Well, in the case of my latest, Governor
Arnold, the concept only had to be good for about 1,000 words, because
that's all that's in it - about fifty captions for funny pictures of Arnold.
But it's hard to tell. Who
Moved My Soap, a self-help guide for convicted CEOs, was an idea that
I felt had legs and I was right - it was fun to write (in about 9 days), sold
extremely well, and was translated into several languages. But I often get
pitched ideas for humor books and when I hear the idea, I just draw a blank
and think, "How on earth could I get 20,000 words out of that?"
Not a good sign.
You're from Cleveland.

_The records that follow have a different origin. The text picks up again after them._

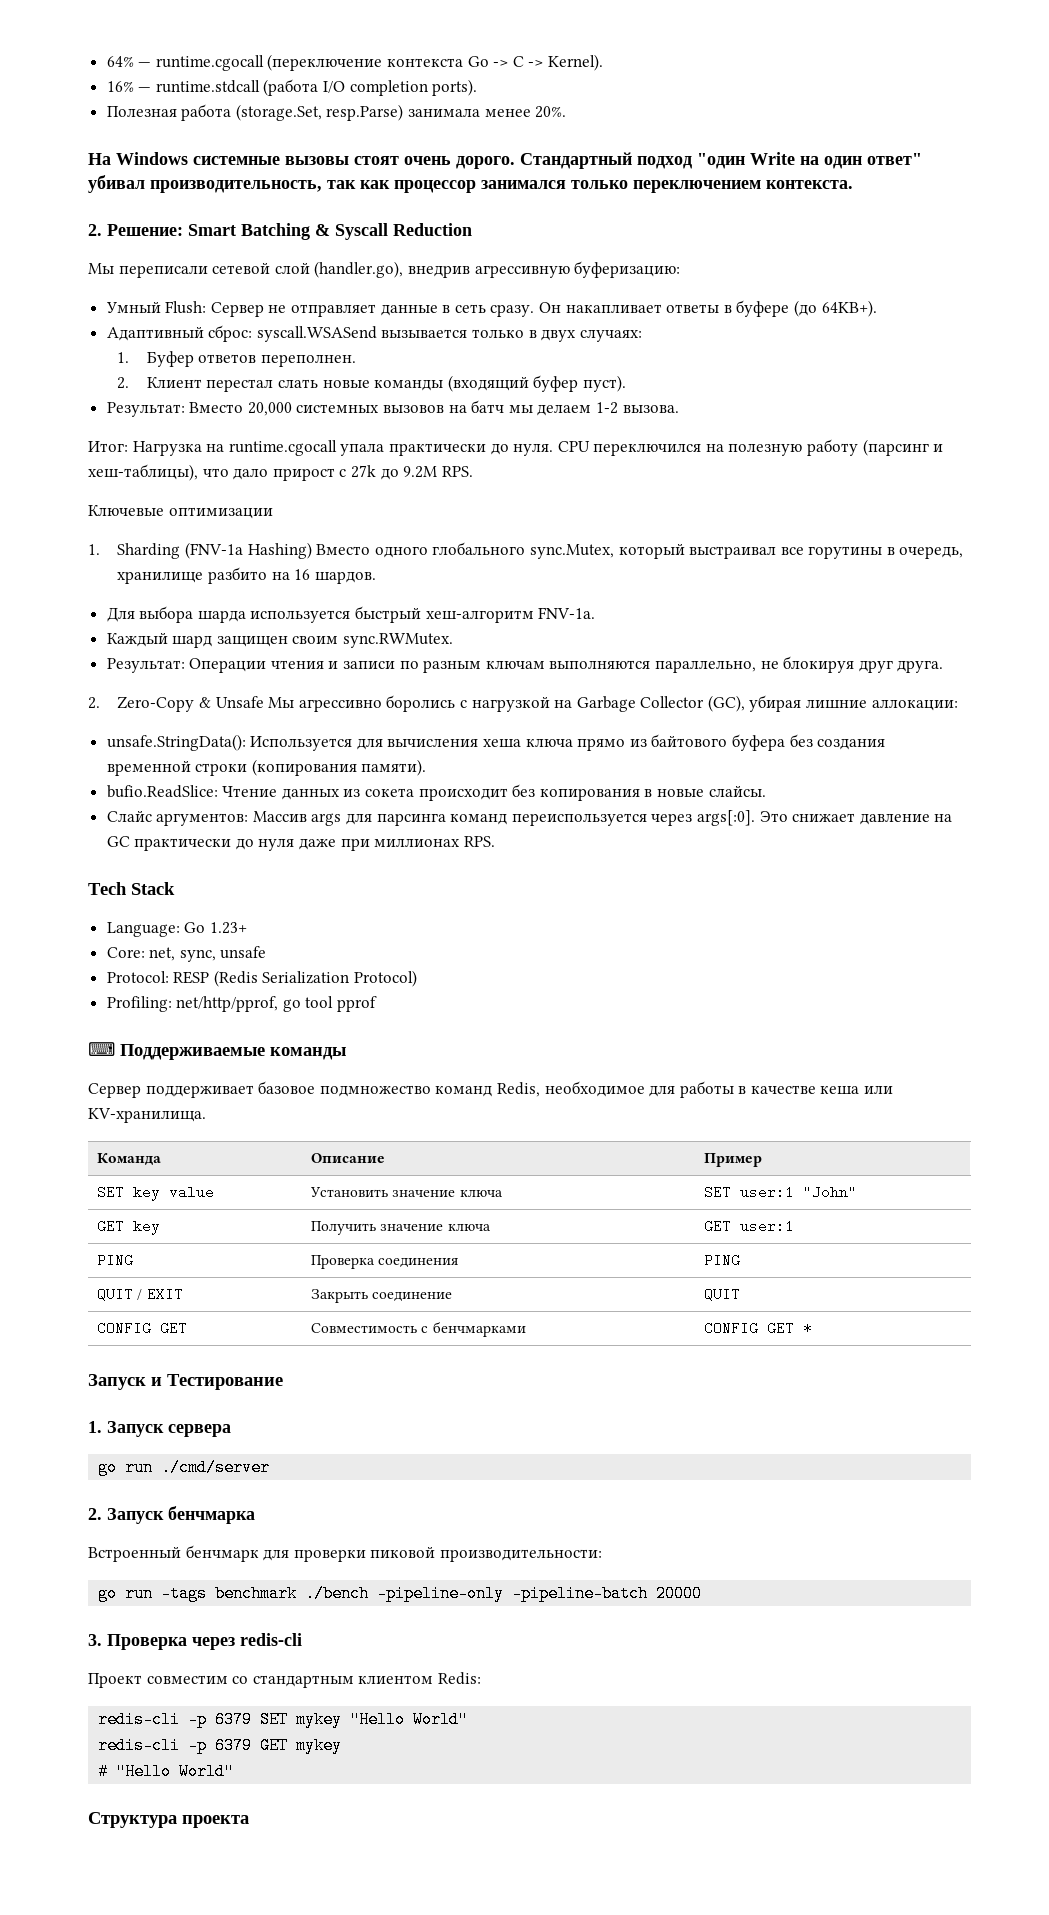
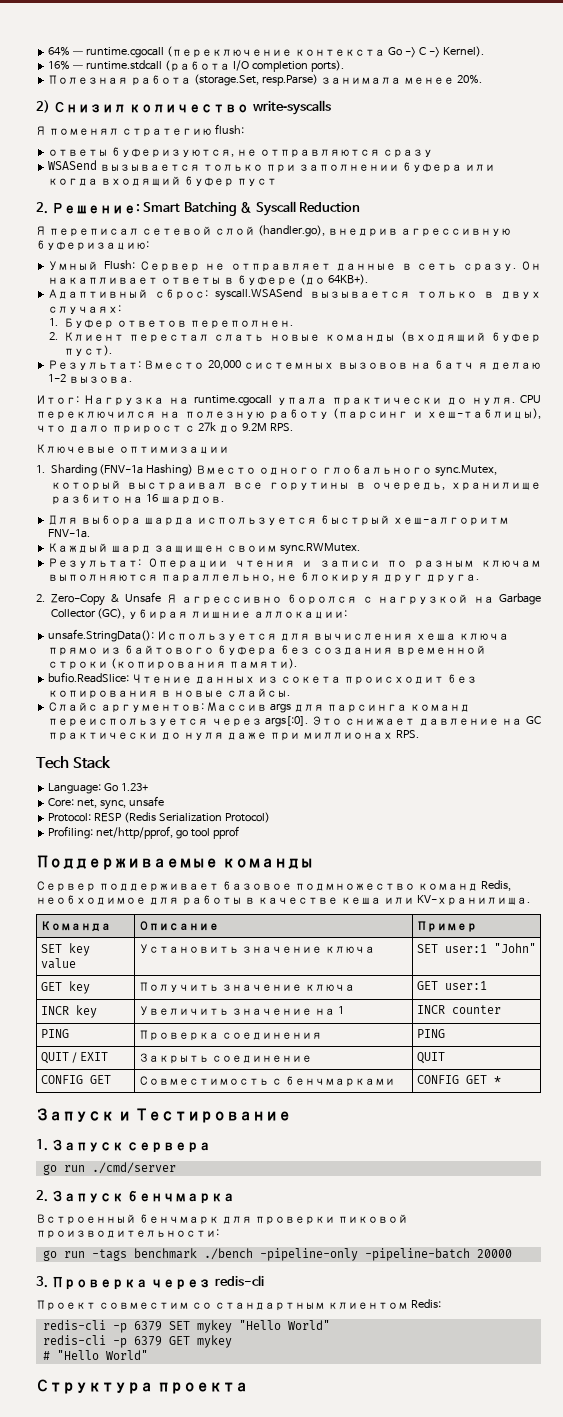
- На Windows системные вызовы стоят очень дорого. Стандартный подход "один Write на один ответ" убивал производительность, так как процессор занимался только переключением контекста.
+ 2) Снизил количество write‑syscalls
+ Я поменял стратегию flush:
+ ответы буферизуются, не отправляются сразу
+ WSASend вызывается только при заполнении буфера или когда входящий буфер пуст
- Мы переписали сетевой слой (handler.go), внедрив агрессивную буферизацию:
+ Я переписал сетевой слой (handler.go), внедрив агрессивную буферизацию:
- Результат: Вместо 20,000 системных вызовов на батч мы делаем 1-2 вызова.
+ Результат: Вместо 20,000 системных вызовов на батч я делаю 1-2 вызова.
- 2. Zero-Copy & Unsafe Мы агрессивно боролись с нагрузкой на Garbage Collector (GC), убирая лишние аллокации:
+ 2. Zero-Copy & Unsafe Я агрессивно боролся с нагрузкой на Garbage Collector (GC), убирая лишние аллокации:
- ⌨ Поддерживаемые команды
+ Поддерживаемые команды
+ INCR key | Увеличить значение на 1 | INCR counter

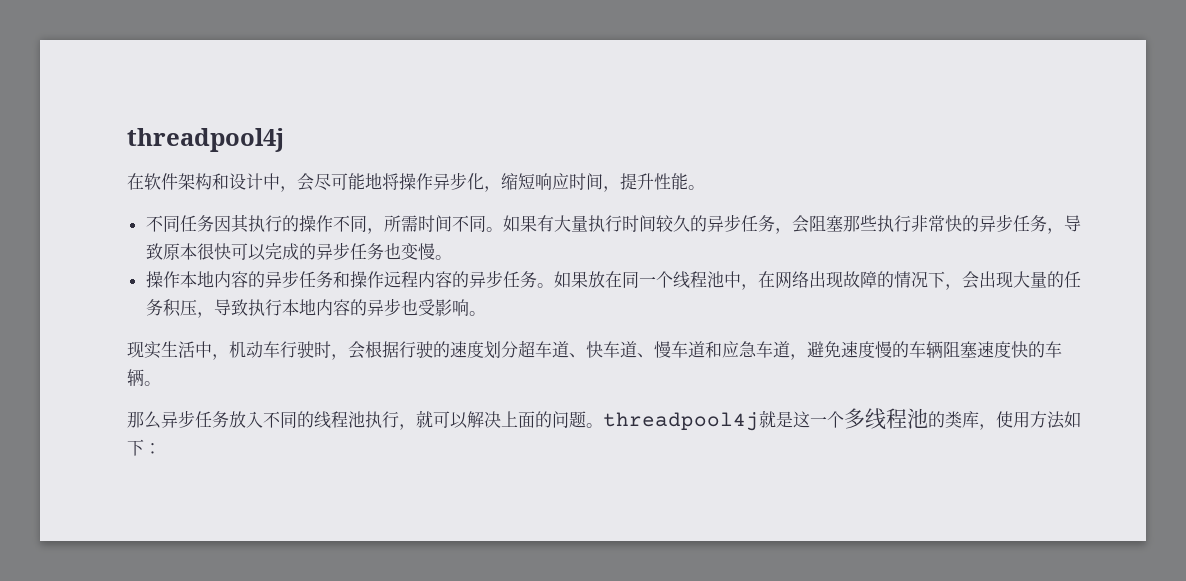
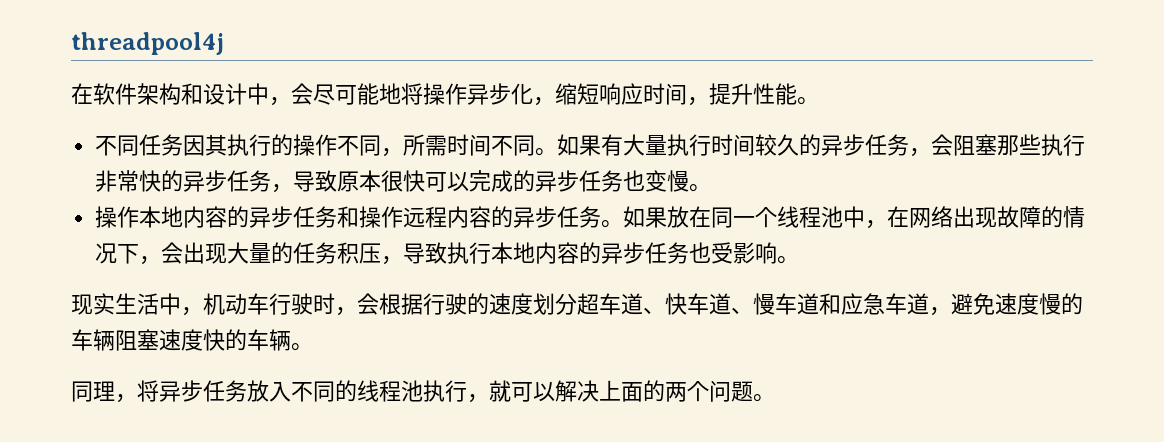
- 如果放在同一个线程池中，在网络出现故障的情况下，会出现大量的任务积压，导致执行本地内容的异步也受影响。
+ 如果放在同一个线程池中，在网络出现故障的情况下，会出现大量的任务积压，导致执行本地内容的异步任务也受影响。
- 那么异步任务放入不同的线程池执行，就可以解决上面的问题。threadpool4j就是这一个多线程池的类库，使用方法如下：
+ 同理，将异步任务放入不同的线程池执行，就可以解决上面的两个问题。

I can't
really talk because I'm an Illini
fan, but how come, in your own opinion, college teams are taken to task for
insensitive team names but the Indians, Redskins and Braves are still around?
A few years back somebody wrote to the local newspaper, The Plain Dealer,
and asked, "How would people feel if the team was called the Cleveland
Jews?" And I was like, I'd be down with that.
What was the first job you had out of college? Have you ever had any bad
jobs?
My first job will annoy any budding comedy writers reading this - I got a
job as a comedy writer for a big TV producer in Hollywood, Bud Yorkin, probably
best known as Norman Lear's partner on All in the Family, The Jeffersons,
etc. He had seen me doing stand-up in Cambridge and hired me on the spot.
My annoying job was working for a law firm during the first two summers of
college, but I hesitate to call it a bad job, since many kids would've loved
to have done that instead of pumping gas. It did, however, convince me that
I could never be a lawyer.
You teach humor writing. Obviously, you can't make a totally unfunny person
a riot, but what do you think is the easiest form of humor to teach? Writing?
Performing?
I suppose that more experienced performers than I, like the Groundlings in
LA, would say that it's easier to teach performance. Since I'm more experienced
as a writer, I'm more at ease teaching writing.
What was the last purposefully funny thing that made you laugh out loud?
I laughed out loud many, many times at the movie Bad Santa.
What was the last unintentionally funny thing that made you laugh out loud?
Joe Namath drunkenly
telling ESPN reporter Suzy Kolber, "I want to kiss you," on
live national TV.
What's the best benefit of being a member of the Friar's
Club?
Being able to tell people you're a member of the Friar's Club. It's certainly
not the food.
How does it feel to be the 88th person interviewed for Zulkey.com?
It's a dubious honor, Claire, given that 87 other people occurred to you before
you even thought of interviewing me. But knowing that will only make me work
harder and become stronger in the long run. I do believe that.